対策のひとつとして学生さんのインターンシップを導入しています。年に2回ほど来てもらっていまして、その中で採用に至ったケースもあります。
最初は設計士を希望される方が多いのですが、現場に同行してもらって実際に家が建つ様子を見ると、現場監督に興味を示す方もけっこういます。体験して初めて知ることもたくさんあるので、入社前にインターンシップで色々肌で感じていただくのは良い取り組みだと思います。
ウッドデザイン賞や感謝状の数々
自社のトラックのミニカー
環境保護のために何か取り組まれていることはありますか?
Instagramなどで廃材を活用していただける方を募集しています。廃材を使ったモノづくりをしている学生さんが来てくれたり、OBのお客様がアウトドア用に引き取ってくれたりします。糊などがついていない木材は、キャンプで燃やすのにちょうどいいそうです。もともと捨てるはずだったものを、何かに活用していただけるのはとてもありがたいことです。
SDGsについても意識されていることはありますか?
63年続いている会社ですが(2023年10月時点)、弊社が建てた家は今まで一度も倒壊したことがありません。そういう意味では、SDGsの11番「住み続けられるまちづくりを」に貢献できているかなと思います。そもそも、長く住み継ぐための家を作るという仕事は、SDGsの「持続可能な暮らし」というコンセプトと共通していますね。
また、SDGs12番の「つくる責任、使う責任」に関しても、工務店とお施主様の関係に通ずるものがあります。工務店が良い家をつくれば、自ずとお客様もその家を大切に使ってくれると信じています。
創業以来、これまでに何棟建てられたのですか?
数えてないのでわかりませんが、お客様の数で言えばおそらく1万は超えていると思います。家を建てて終わりではなく、その後もメンテナンスやリフォームで長いお付き合いが続くので、ひとつひとつ責任感を持って関係を築いていきたいと思っています。
親子3代に渡って依頼してくださる方もいらっしゃいます。このような信頼関係は、弊社の先代、先先代が頑張って積み上げてきてくれたものなので、それを崩してはいけない、という強い気持ちを日々持っています。
今後の木造住宅はどうなると思いますか?
良いか悪いかは別として、ZEH住宅(ゼロ・エネルギー住宅)が普及していくと思います。

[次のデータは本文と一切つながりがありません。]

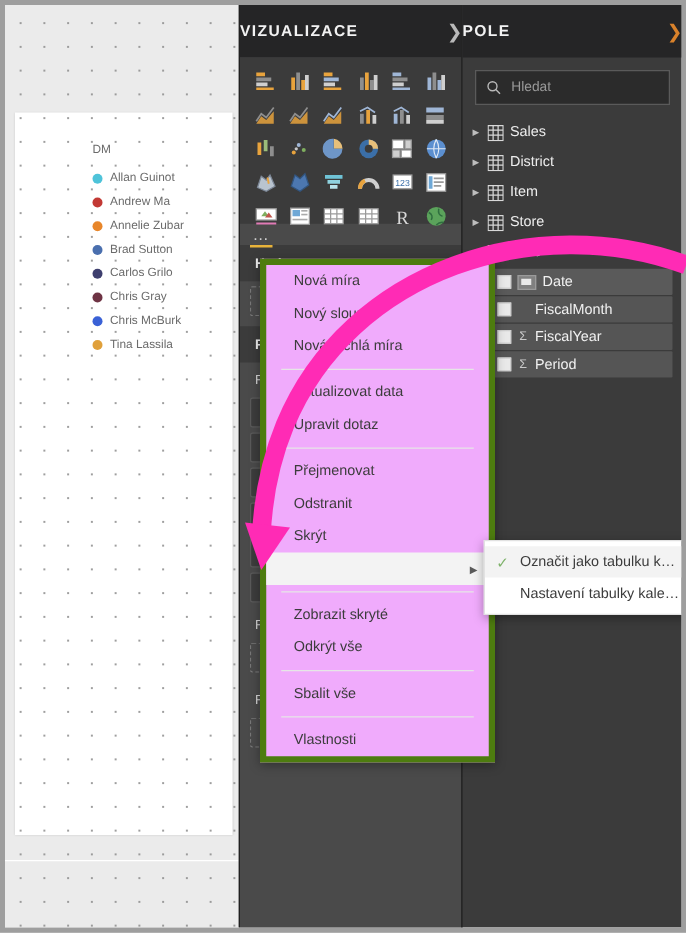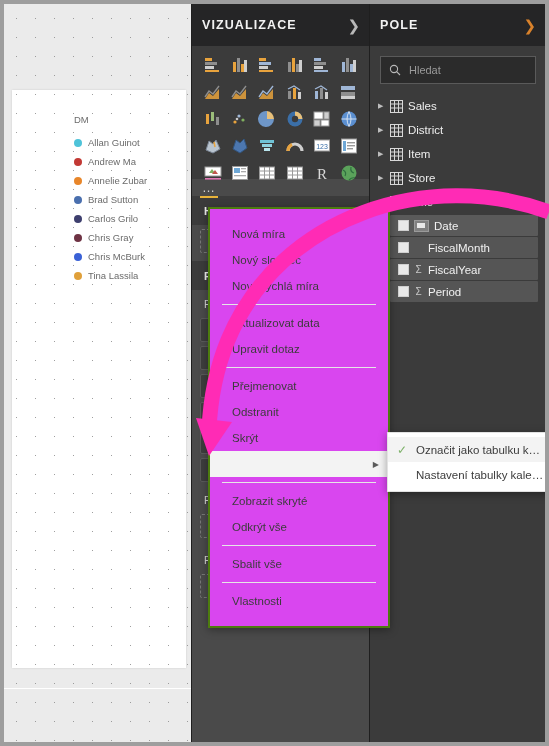--- a/index.html
+++ b/index.html
@@ -52,7 +52,7 @@
 
   
   .vizpanel{position:absolute;left:187px;top:0;width:178px;height:738px;background:#4a4a4a;border-left:1px solid #1f1f1f;}
-  .panel-head{height:42px;background:#252526;display:flex;align-items:center;justify-content:space-between;padding:0 10px;box-sizing:border-box;}
+  .panel-head{height:42px;background:#252526;display:flex;align-items:center;justify-content:space-between;padding:0 0;box-sizing:border-box;}
   .panel-title{color:#f2f2f2;font-size:12.5px;font-weight:bold;letter-spacing:1.1px;}
   .chev{color:#b9b9b9;font-size:15px;line-height:1;}
   .chev.orange{color:#d9822b;}

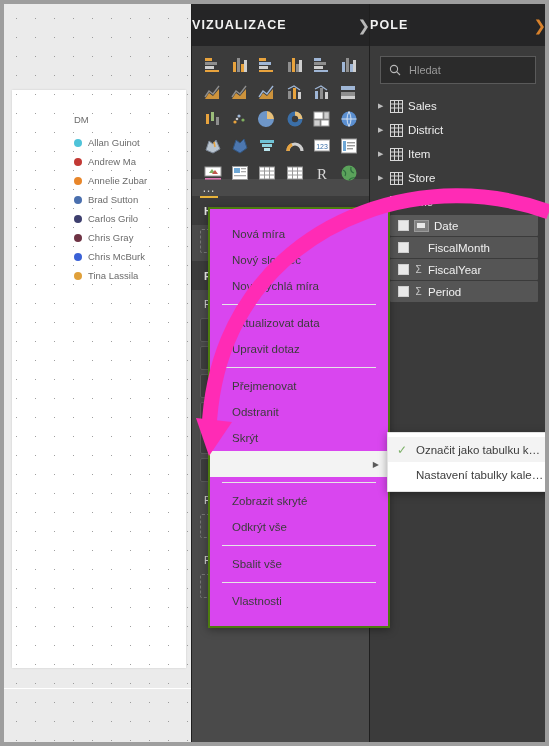--- a/index.html
+++ b/index.html
@@ -87,8 +87,8 @@
   .spacer9{width:14px;flex:0 0 auto;}
 
   
-  .ctxmenu{position:absolute;left:204px;top:203px;width:178px;background:#d946ef;
-           box-shadow:0 2px 8px rgba(0,0,0,.35);border:2px solid #4d7c0f;padding:12px 0;z-index:40;}
+  .ctxmenu{position:absolute;left:204px;top:203px;width:178px;background:#f0abfc;
+           box-shadow:0 2px 8px rgba(0,0,0,.35);border:5px solid #4d7c0f;padding:0 0;z-index:40;}
   .mi{height:26px;display:flex;align-items:center;padding:0 10px 0 22px;font-size:11.5px;color:#3c3c3c;position:relative;}
   .mi.hl{background:#f3f3f3;}
   .mi .sub-arrow{position:absolute;right:9px;color:#5a5a5a;font-size:8px;}

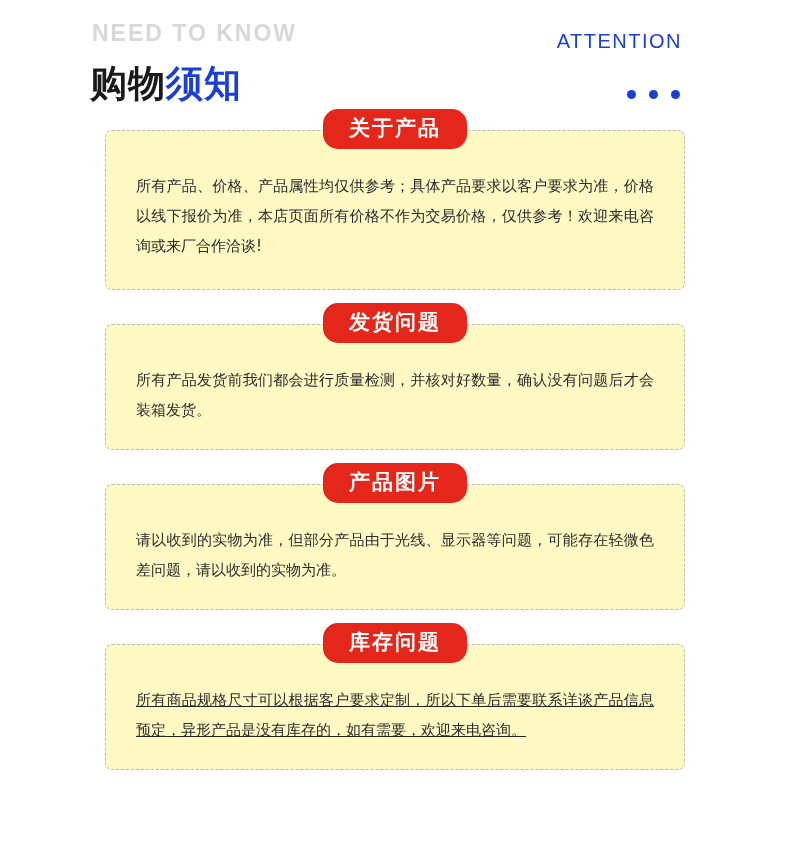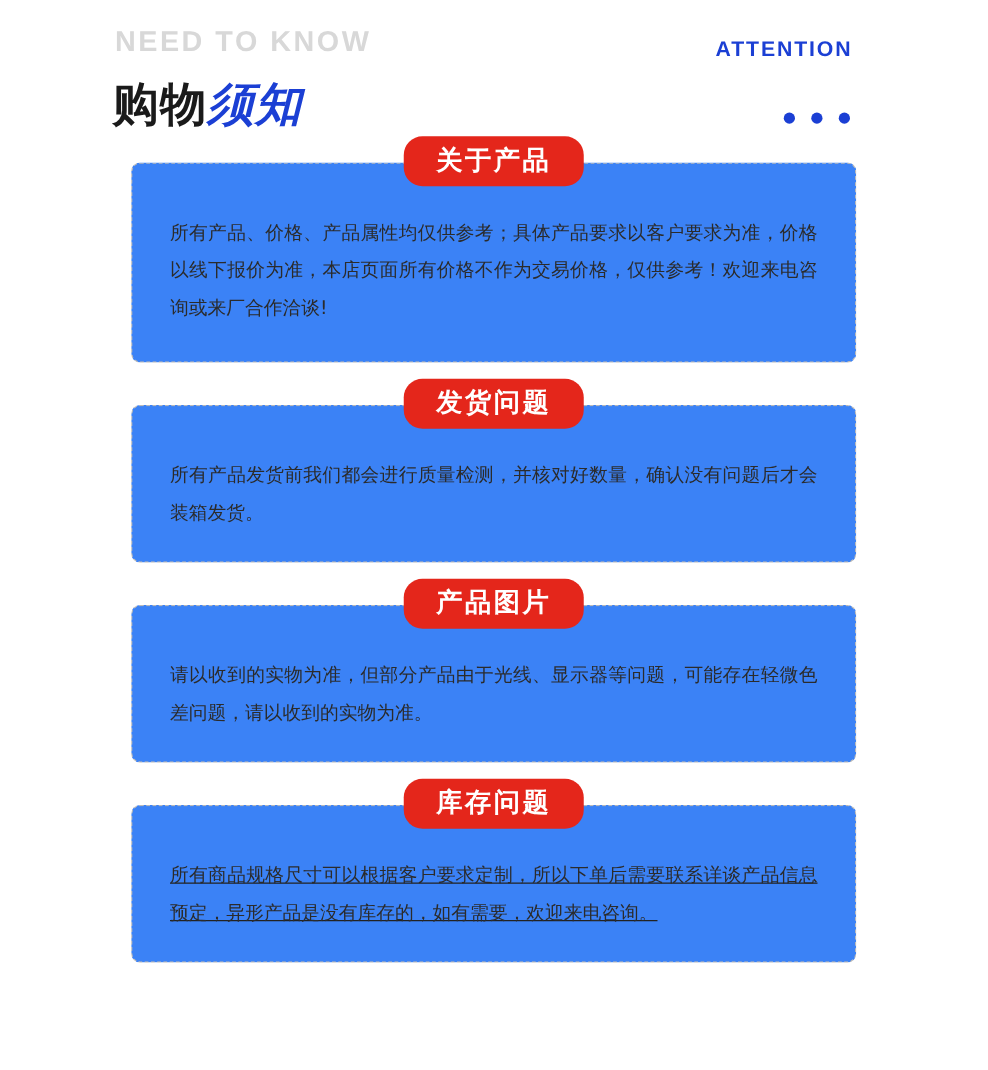--- a/index.html
+++ b/index.html
@@ -55,8 +55,8 @@
     position: absolute;
     right: 108px;
     top: 30px;
-    font-size: 17px;
-    font-weight: bold;
+    font-size: 20px;
+    font-weight: normal;
     letter-spacing: 1.5px;
     color: #1b3fd4;
   }

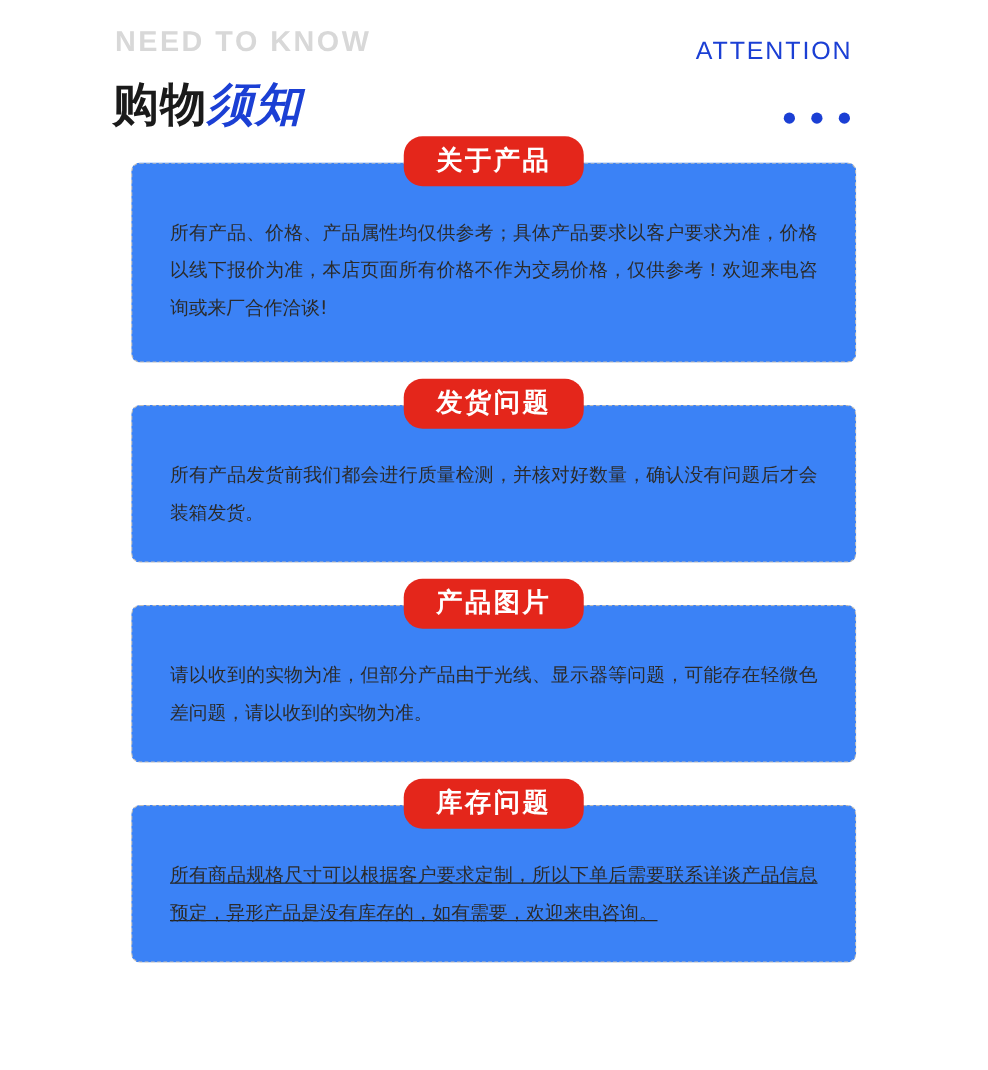--- a/index.html
+++ b/index.html
@@ -49,7 +49,7 @@
     font-family: "DejaVu Sans", "Liberation Sans", sans-serif;
   }
   .title-cn .dark { color: #1a1a1a; }
-  .title-cn .blue { color: #1b3fd4; font-style: italic; }
+  .title-cn .blue { color: #1b3fd4; }
 
   .attention {
     position: absolute;

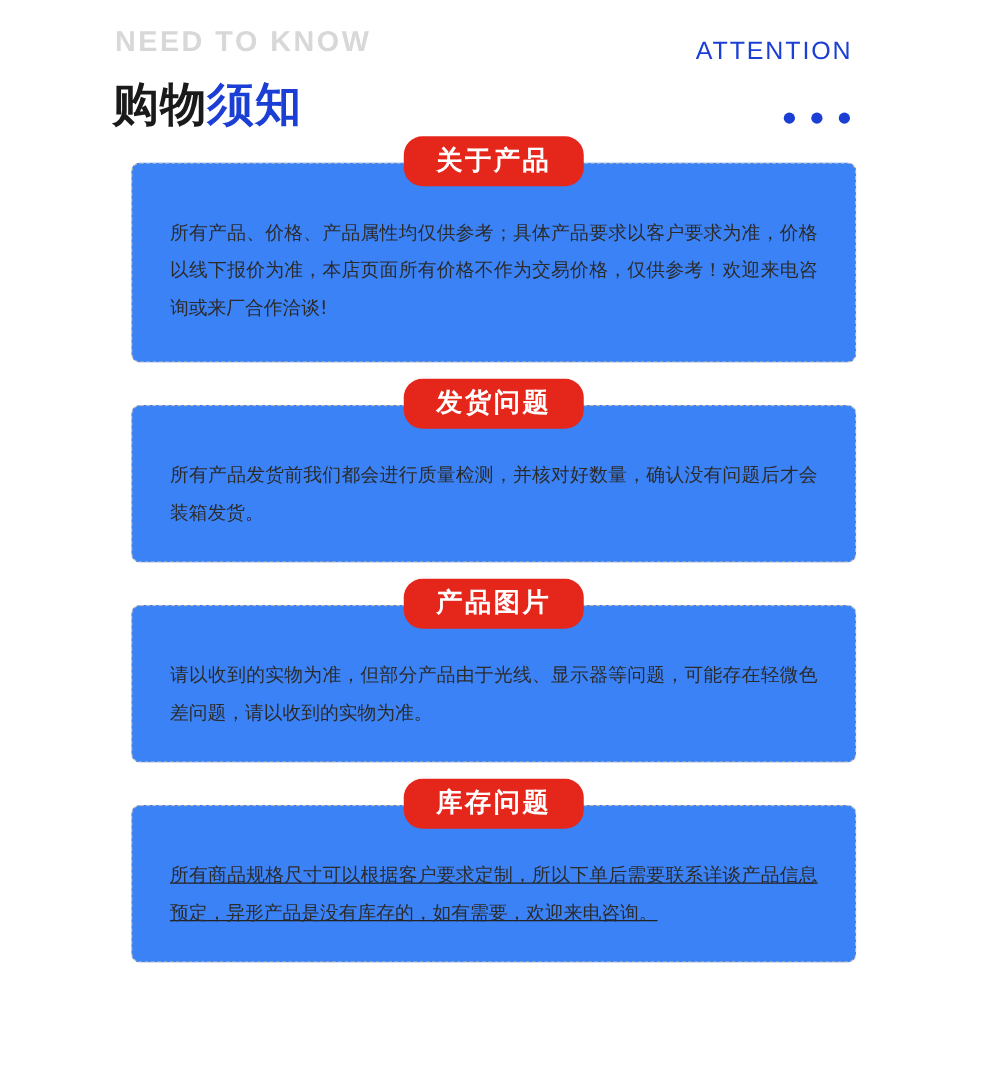--- a/index.html
+++ b/index.html
@@ -93,7 +93,7 @@
     padding: 40px 30px 24px 30px;
     box-sizing: border-box;
     min-height: 140px;
-    background: #3b82f6;
+    background: #fef9c3;
   }
   .box.tall { min-height: 160px; }
   .box.short { min-height: 124px; }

お客様のご予算との兼ね合いもあるので、弊社ではまだ数棟しか実績がありませんが、ソーラーパネルも技術的に発展途上なところがあるので、様子を見ながらご提案しています。
国が普及を後押ししているわりには、今はまだ金額面の問題もあるし、法制度も整っていない印象がありますね。
近木協に入って良かったことはありますか?
日ごろ、他の工務店さんとの横の繋がりが少ないので、近木協のセミナーや交流会などを通して出会いが生まれるのは良い点ですね。今後も情報交換の場を設けていただけたら嬉しいです。